Since the late 19th century, equal rights and opportunities for women, children, and minorities have been dramatically on the rise, with one incredibly important statistic being that the world has achieved parity in primary education between boys and girls, going from a ratio of 91 girls to 100 boys in 1999 to parity in 2010. Additionally, we’re all well aware of, but frequently forget to marvel at, the worldwide declines in slavery, increases in voting rights, and improvements in child protections such as labor laws.
Labor productivity has increased in the vast majority of the world over the last 10 years, but the developing countries still have a long way to go, with one-tenth to one-third of the productivity of the Western world, which should lead to growth and improved living for years to come. Even in the developed world, productivity is 33% higher than it was 20 years ago.
And these trends are even more impressive when you focus in on the long term impact this productivity has on GDP per capita, even in the face of many scary events like world wars, oil embargos, depressions, iron curtains, etc. On an inflation-adjusted basis, U.S. GDP per capita is up 2.5x over the last 50 years and more than 7.5x since 1900. Importantly, even if GDP per capita growth rates slow, a little recognized fact is that, since we’re starting from a bigger base, the actual improvements will be much larger per year than most of the years during which this economic miracle occurred.
As long as humanity continues the dual trends of 1) capitalism and 2) governments that effectively protect individual rights/property and fairly mete out justice, mankind is likely to flourish and the companies in which we are invested will likely ride these positive trends towards more profits and higher stock market prices, just like great businesses did over the period from 1900 to March 31st, 2013, during which the Dow Jones Industrials advanced from $66 to $14,579, a staggering 22,089% return not including dividends.
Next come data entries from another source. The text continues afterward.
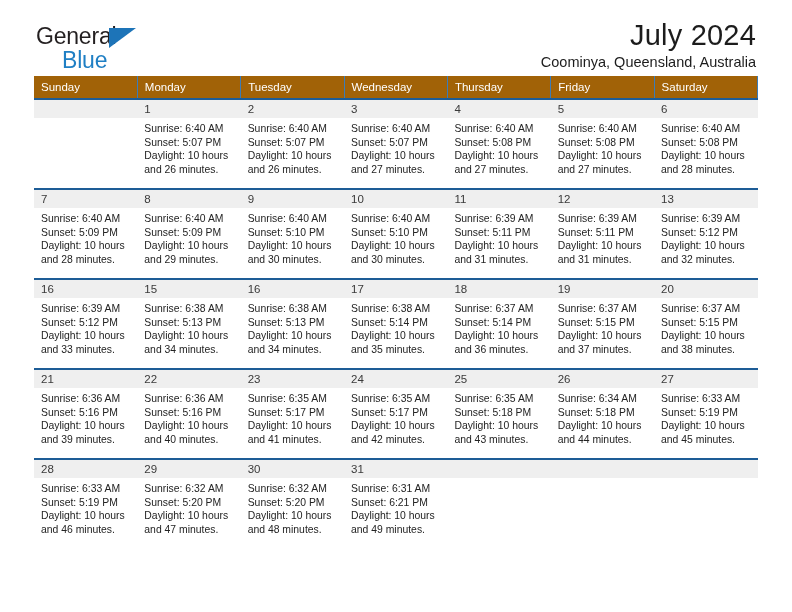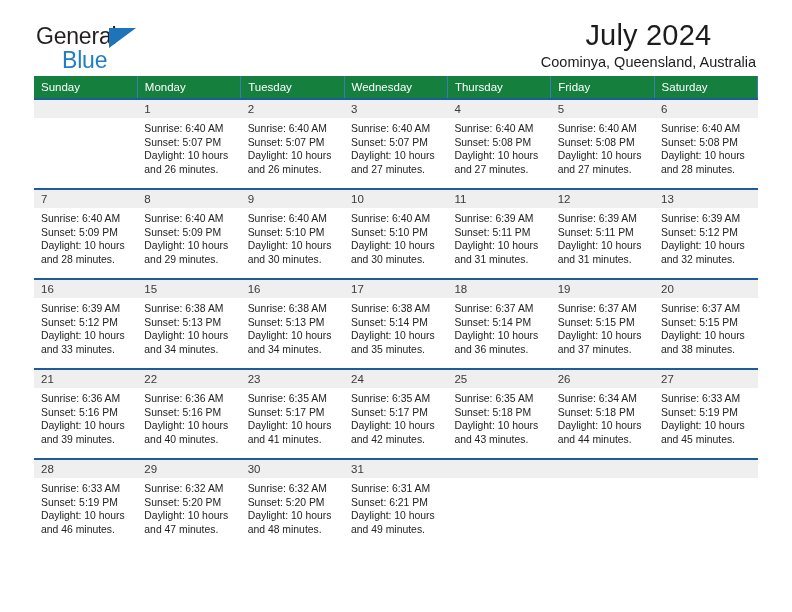--- a/index.html
+++ b/index.html
@@ -72,7 +72,6 @@
     color: #1c1c1c;
     line-height: 34px;
     letter-spacing: 0.2px;
-    text-align: center;
   }
   .cal-sub {
     font-size: 14.5px;

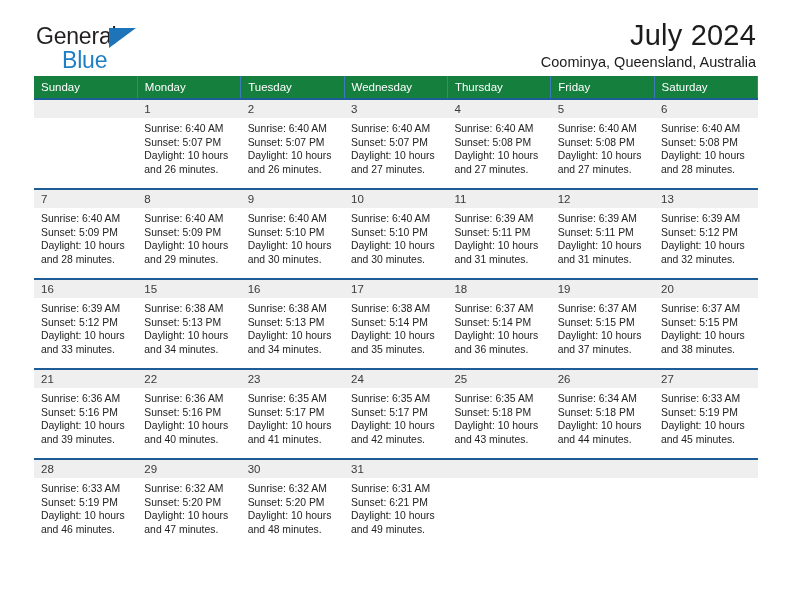--- a/index.html
+++ b/index.html
@@ -87,7 +87,7 @@
     margin-top: 4px;
   }
   .calendar thead th {
-    background: #15803d;
+    background: #a16207;
     color: #ffffff;
     font-size: 11.5px;
     font-weight: normal;

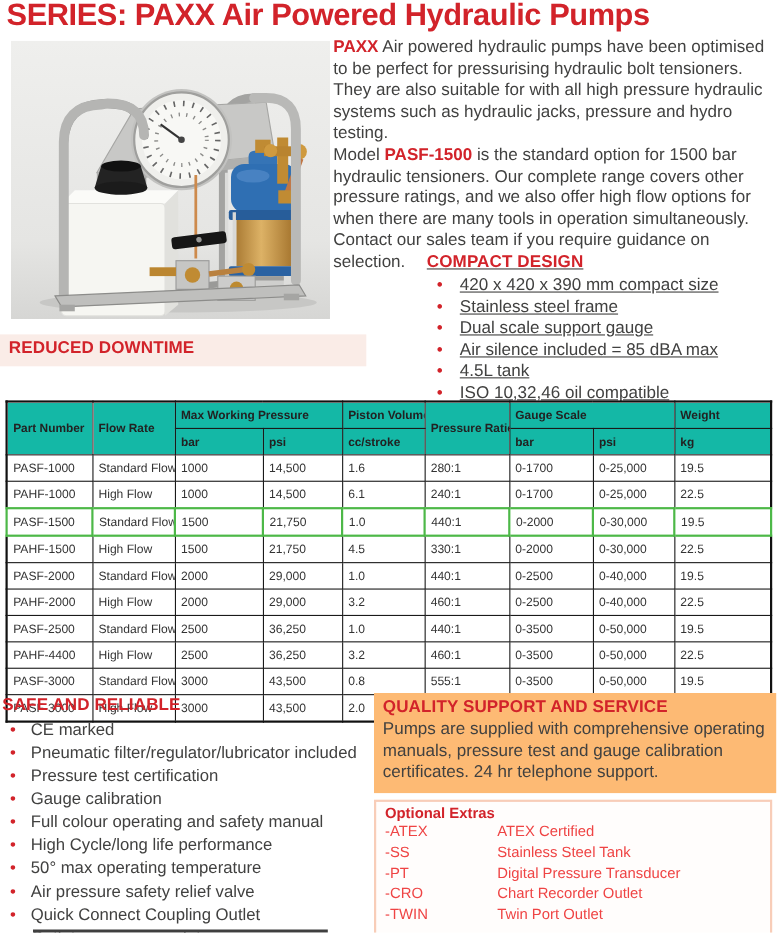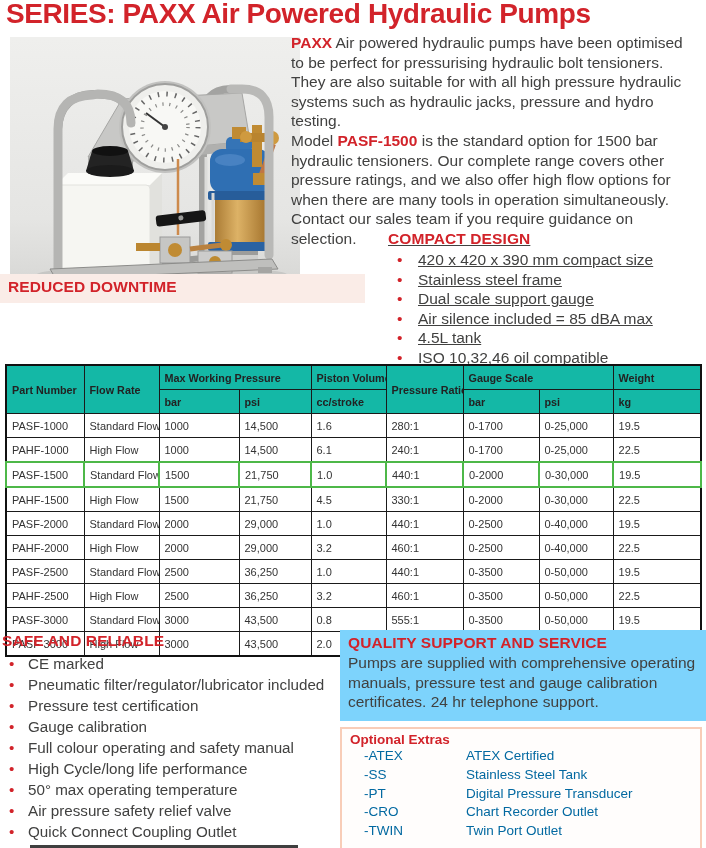--- a/index.html
+++ b/index.html
@@ -13,7 +13,7 @@
 
   .photo{position:absolute;left:10px;top:37px;width:290px;height:253px;}
 
-  .intro{position:absolute;left:291px;top:33px;width:402px;font-size:15.5px;line-height:19.6px;}
+  .intro{position:absolute;left:303px;top:33px;width:402px;font-size:15.5px;line-height:19.6px;}
   .intro p{margin:0;}
 
   .sec-h{margin:0;font-size:15.5px;font-weight:bold;color:#d2232a;letter-spacing:0.1px;}

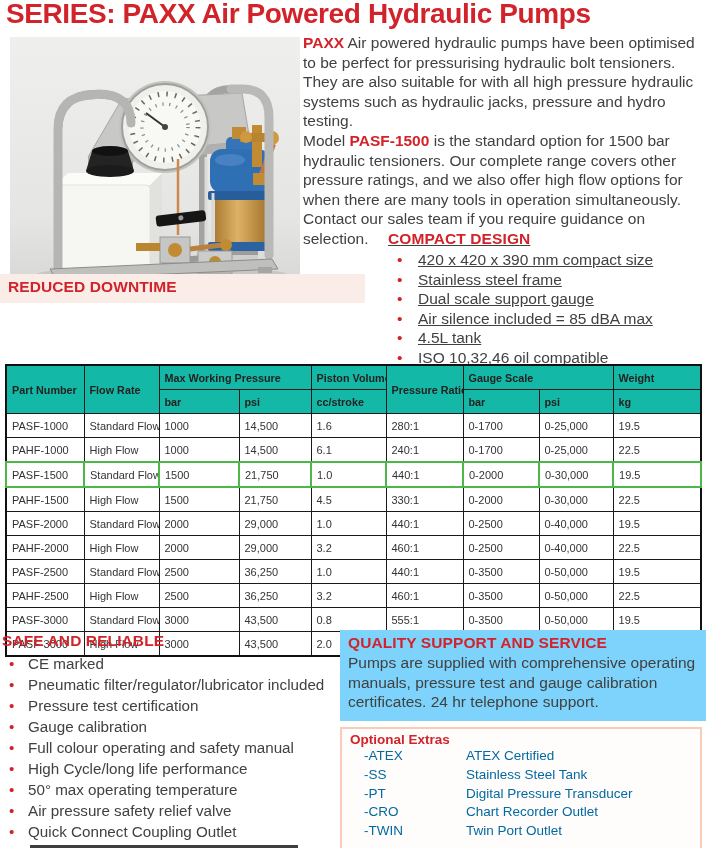--- a/index.html
+++ b/index.html
@@ -23,7 +23,7 @@
   ul.blist li{position:relative;padding-left:30px;}
   ul.blist li::before{content:"\2022";color:#d2232a;position:absolute;left:9px;top:0;}
 
-  .reduced{position:absolute;left:0;top:274px;width:365px;background:#faece7;
+  .reduced{position:absolute;left:0;top:304px;width:333px;background:#faece7;
            padding:4px 2px 7px 8px;box-sizing:border-box;}
   .reduced p{margin:1px 0 0;font-size:15.5px;line-height:19.6px;}
 

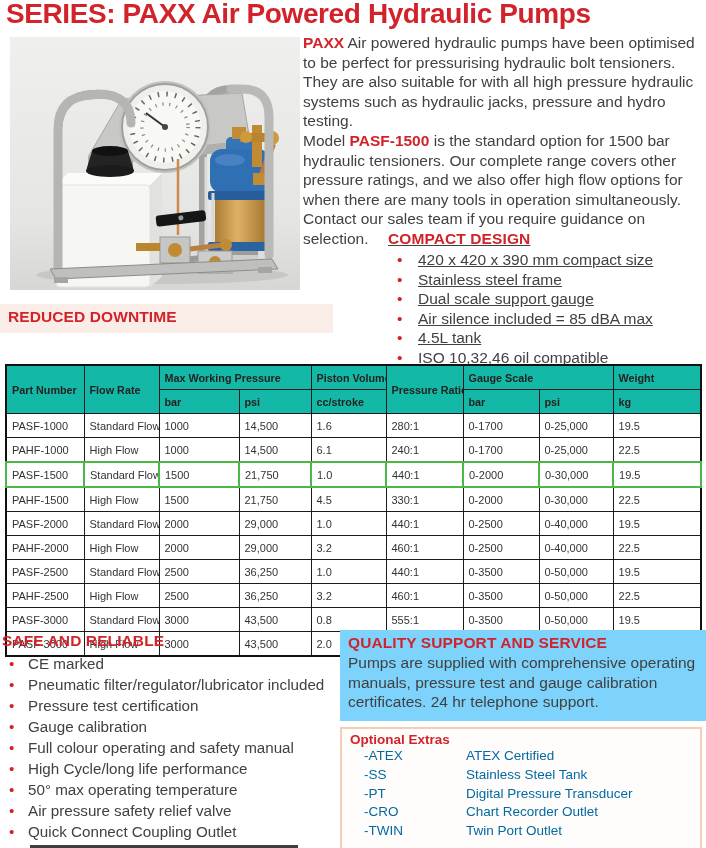--- a/index.html
+++ b/index.html
@@ -282,7 +282,7 @@
           <td>19.5</td>
         </tr>
         <tr>
-          <td>PAHF-2500</td>
+          <td>PAHF-4400</td>
           <td>High Flow</td>
           <td>2500</td>
           <td>36,250</td>

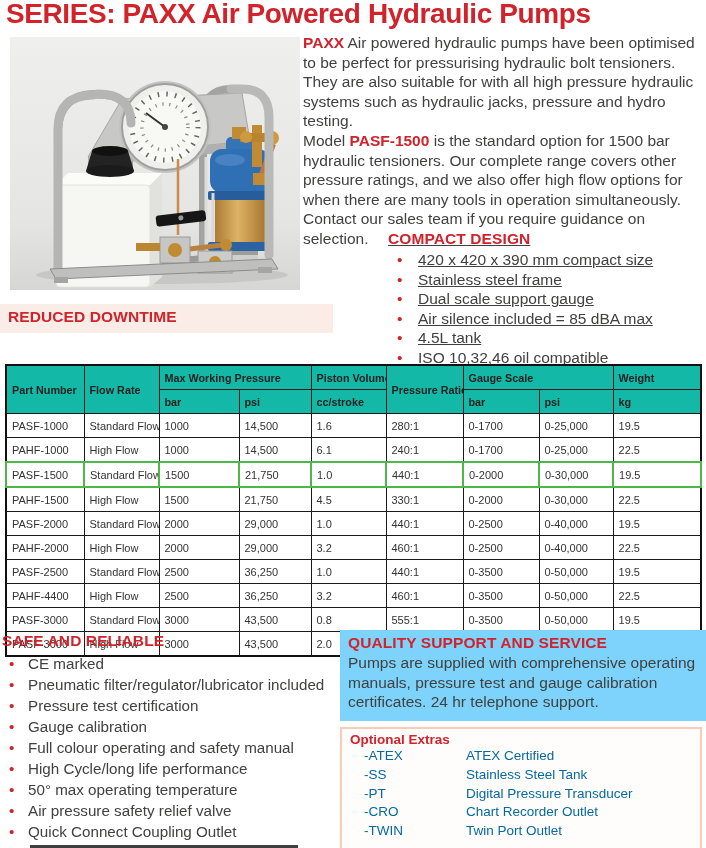--- a/index.html
+++ b/index.html
@@ -39,7 +39,7 @@
   .safe ul.blist li{padding-left:26px;}
   .safe ul.blist li::before{left:7px;}
 
-  .quality{position:absolute;left:340px;top:630px;width:366px;background:#7dd3fc;
+  .quality{position:absolute;left:340px;top:630px;width:366px;background:#fdba74;
            padding:4px 6px 9px 8px;box-sizing:border-box;}
   .quality p{margin:1px 0 0;font-size:15.5px;line-height:19.6px;}
 

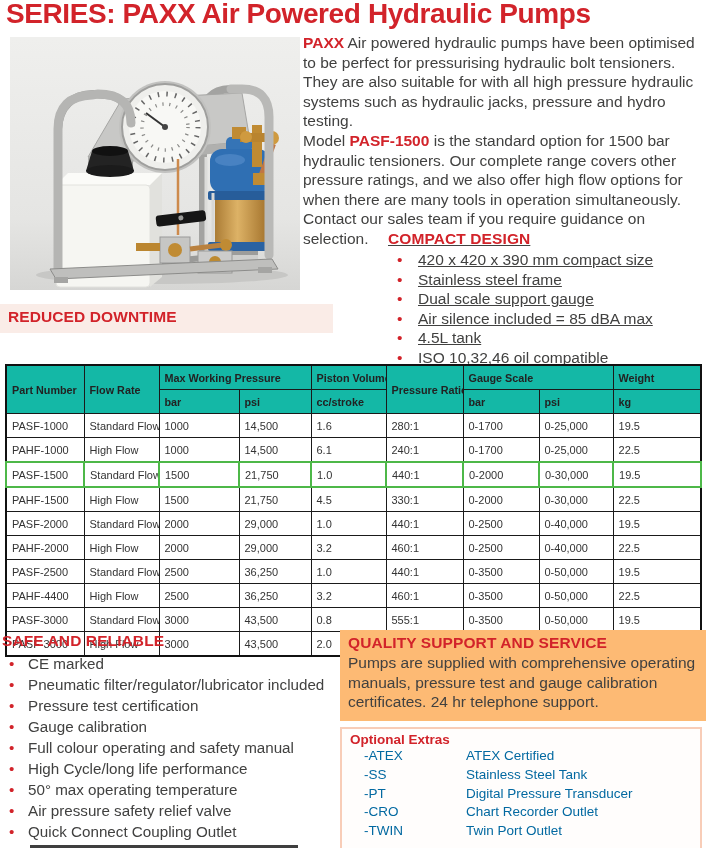--- a/index.html
+++ b/index.html
@@ -46,7 +46,7 @@
   .extras{position:absolute;left:340px;top:727px;width:362px;box-sizing:border-box;
           border:2px solid #f8cdb8;background:#fffdfc;padding:3px 8px 9px;}
   .extras h3{margin:0;font-size:13.5px;font-weight:bold;color:#d2232a;}
-  .xrow{display:flex;font-size:13.5px;line-height:18.8px;color:#0369a1;margin-left:14px;}
+  .xrow{display:flex;font-size:13.5px;line-height:18.8px;color:#ef4444;}
   .xcode{width:102px;flex:none;}
 
   .bottom-bar{position:absolute;left:30px;top:845px;width:268px;height:3px;background:#3f3f3f;}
If the future is anything like the past (and the above rationale suggests it very well might be better), then you don’t want to miss out!
Disclaimer: The specific securities identified and discussed should not be considered a recommendation to purchase or sell any particular security. Rather, this commentary is presented solely for the purpose of illustrating YCG’s investment approach. These commentaries contain our views and opinions at the time such commentaries were written and are subject to change thereafter. The securities discussed do not represent an account’s entire portfolio and in the aggregate may represent only a small percentage of an account’s portfolio holdings. These commentaries may include “forward looking statements” which may or may not be accurate in the long-term. It should not be assumed that any of the securities transactions or holdings discussed were or will prove to be profitable. Past performance is no guarantee of future results.